Simply put, the man is an asshole, and people can better relate to assholes than straight-arrows. They forget about the fact that nothing about Donald Trump is actually relatable to them personally. You weren’t born rich. You don’t get to walk away happily from one bankruptcy, after another, after another, after another, and still be called “financially savvy”. You don’t get to insult people on a deeply personal level, and still be seen as anything other than a sour old crank. You are, in every way imaginable, living in a different reality than Donald Trump. And, no, by associating with his name–his brand–you will not be granted access to it, either
I’ve heard it said that the appeal stems from our natural disposition to be attracted to Alpha Males. The problem is that, unlike Trump, Alpha Males don’t cry at every slight and retort that’s directed at them. I don’t think that there’s a man in recent memory, who has taken the public stage, who exhibits a thinner skin than Donald Trump. (Not to mention his fear of germs, and paranoia about people “being fair to him” when all he does is behave like a total jackass towards individuals who haven’t even provoked his ire.)

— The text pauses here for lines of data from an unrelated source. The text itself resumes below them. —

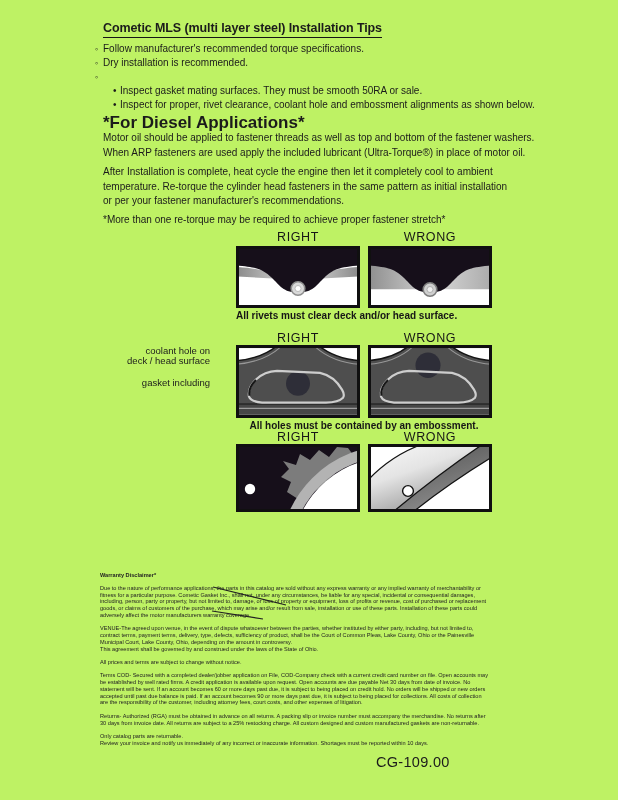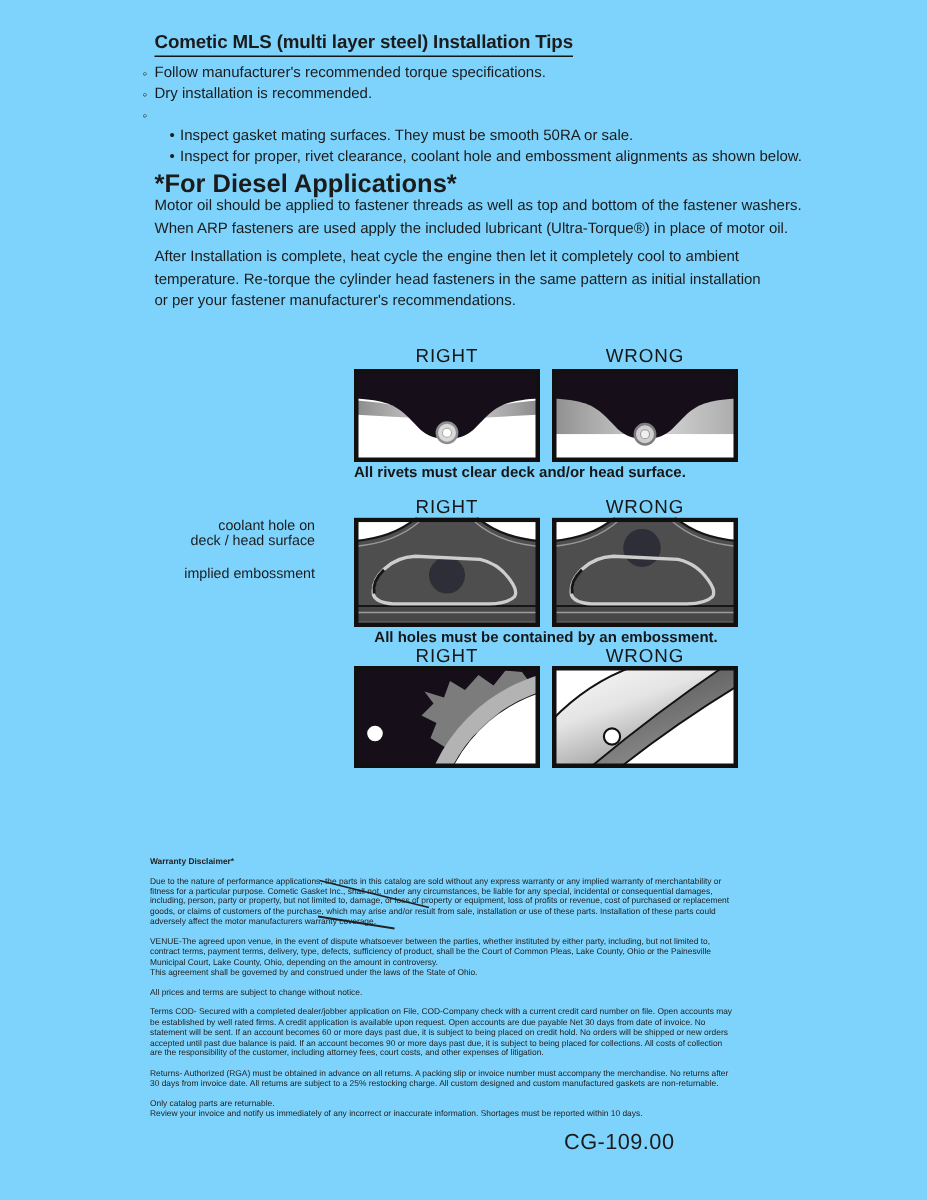--- a/index.html
+++ b/index.html
@@ -3,7 +3,7 @@
 <meta charset="utf-8">
 <style>
   html,body{margin:0;padding:0;background:#ffffff;}
-  .page{position:relative;width:618px;height:800px;background:#7dd3fc;overflow:hidden;
+  .page{position:relative;width:618px;height:800px;background:#bef264;overflow:hidden;
         font-family:"Liberation Sans","DejaVu Sans",sans-serif;color:#1b1b1b;}
 
   .title{position:absolute;left:103px;top:21px;font-size:12.5px;font-weight:bold;

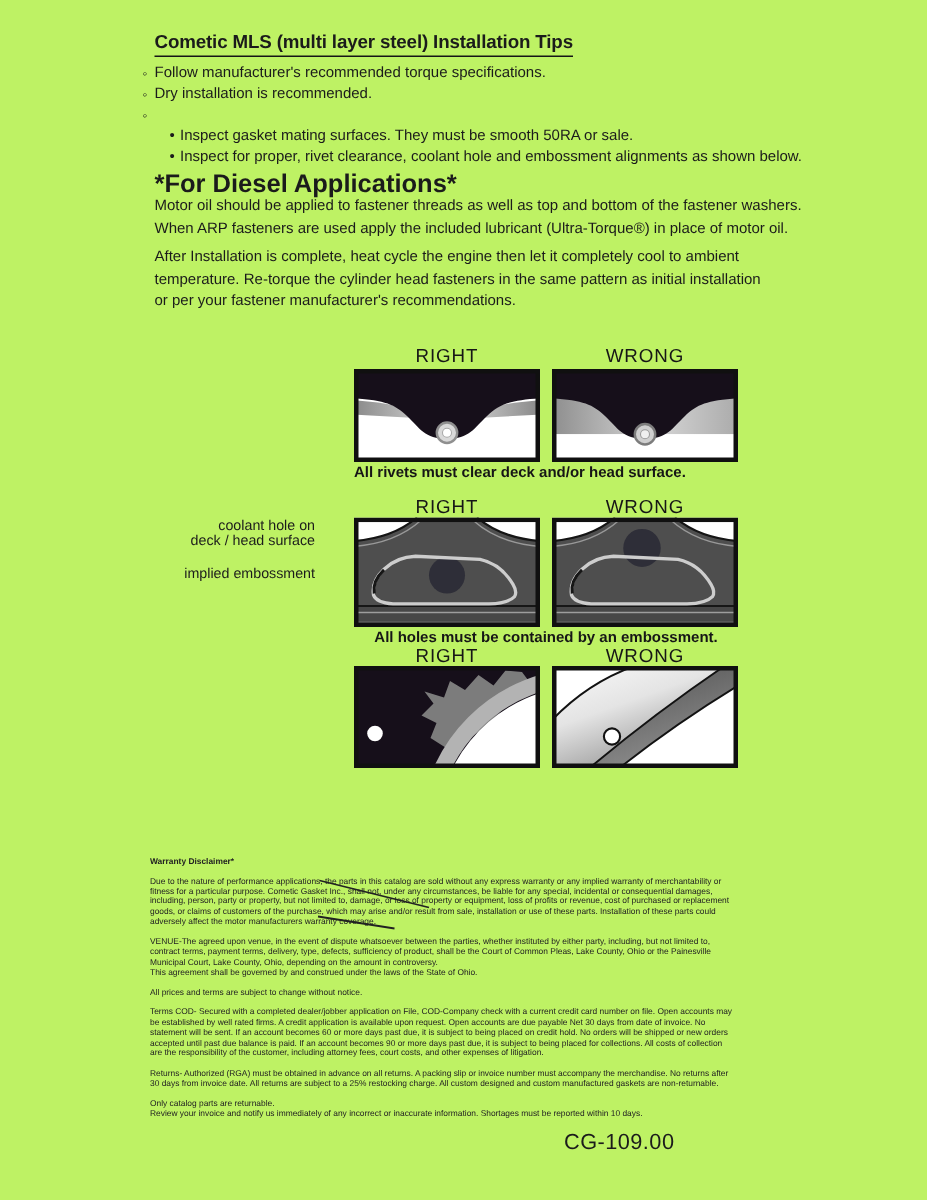--- a/index.html
+++ b/index.html
@@ -95,6 +95,7 @@
   <div class="para p2">After Installation is complete, heat cycle the engine then let it completely cool to ambient
 temperature. Re-torque the cylinder head fasteners in the same pattern as initial installation
 or per your fastener manufacturer's recommendations.</div>
+  <div class="para p3">*More than one re-torque may be required to achieve proper fastener stretch*</div>
 
   <div class="figs">
 

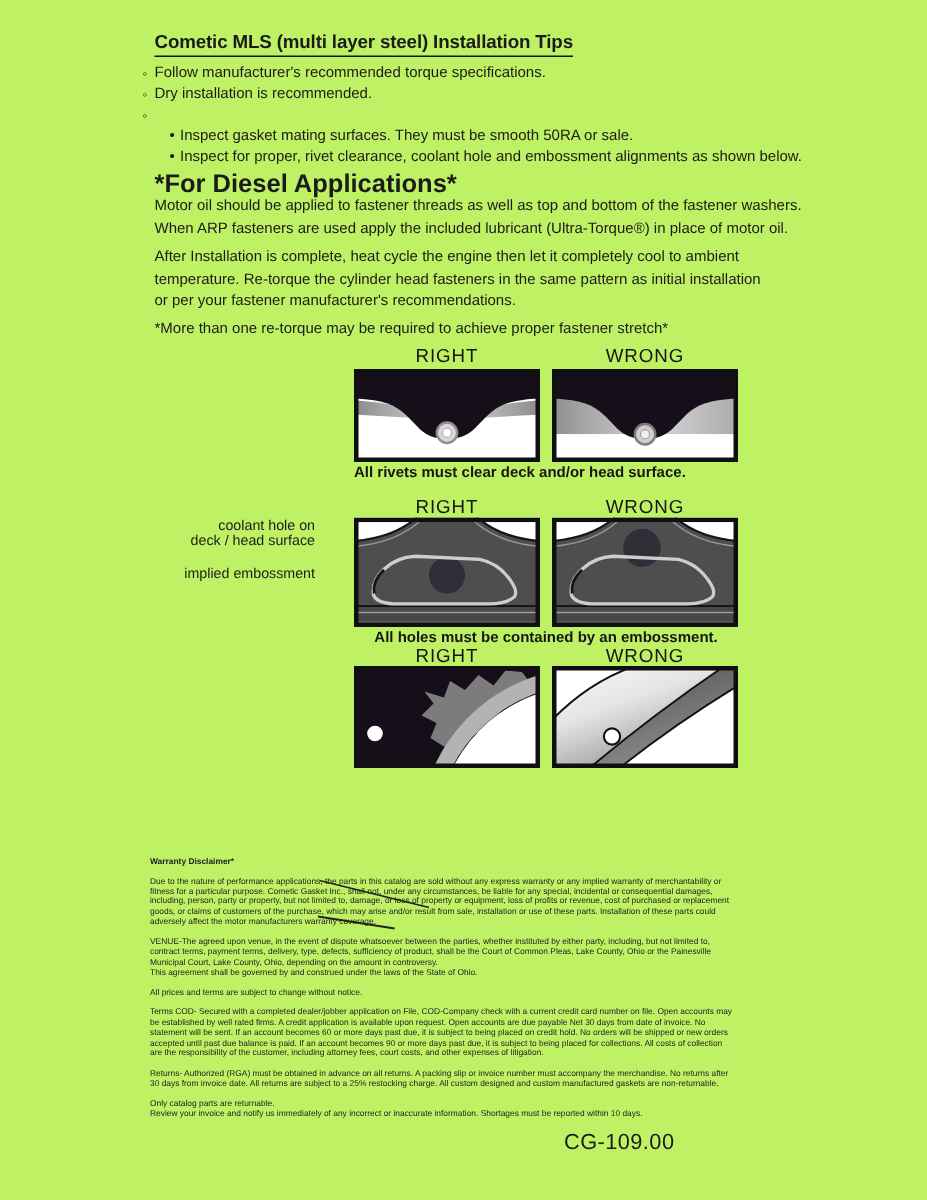--- a/index.html
+++ b/index.html
@@ -133,7 +133,7 @@
 
     <div class="callout" style="top:120px">coolant hole on
 deck / head surface</div>
-    <div class="callout" style="top:152px">implied embossment</div>
+    <div class="callout" style="top:152px">gasket including</div>
 
     <div class="panel" style="left:136px;top:119px;height:73px">
       <svg viewBox="0 0 124 72" preserveAspectRatio="none">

So am I saying that he should be disqualified from the presidency on account of being an incompetent, thin-skinned, pompous, insulting, crybaby, bloated simpleton, wrapped up in a narcissistic package of a special kind of clueless buffoonery? Actually, no. He’s a US citizen, who fits the minimum prerequisites to run for office, thus to exclude him from participating in the process would be a breach of his protected civil rights. What I am saying is that the questions posed to him should address the separate standards he’s been able to enjoy, which someone in a less prestigious position in society has not. Or, put more eloquently: “Why do you get off behaving like an entitled asshole? And do you think that an entitled asshole is the sort of person we ought to have representing the United States to the world?”
Trump, being a weakling of man who has never come across a negative comment directed at him he could not hysterically bitch about long past its point of expiration, would probably respond predictably to such an aggressive question. But hopeful the rest of American will break out of the spell, and ask itself how it came to be such a simple, simple man is being considered to ascend into the same league as Abraham Lincoln and Thomas Jefferson. Despite what many liberals want you to believe, shame has a place in society, and this may very well be one of them.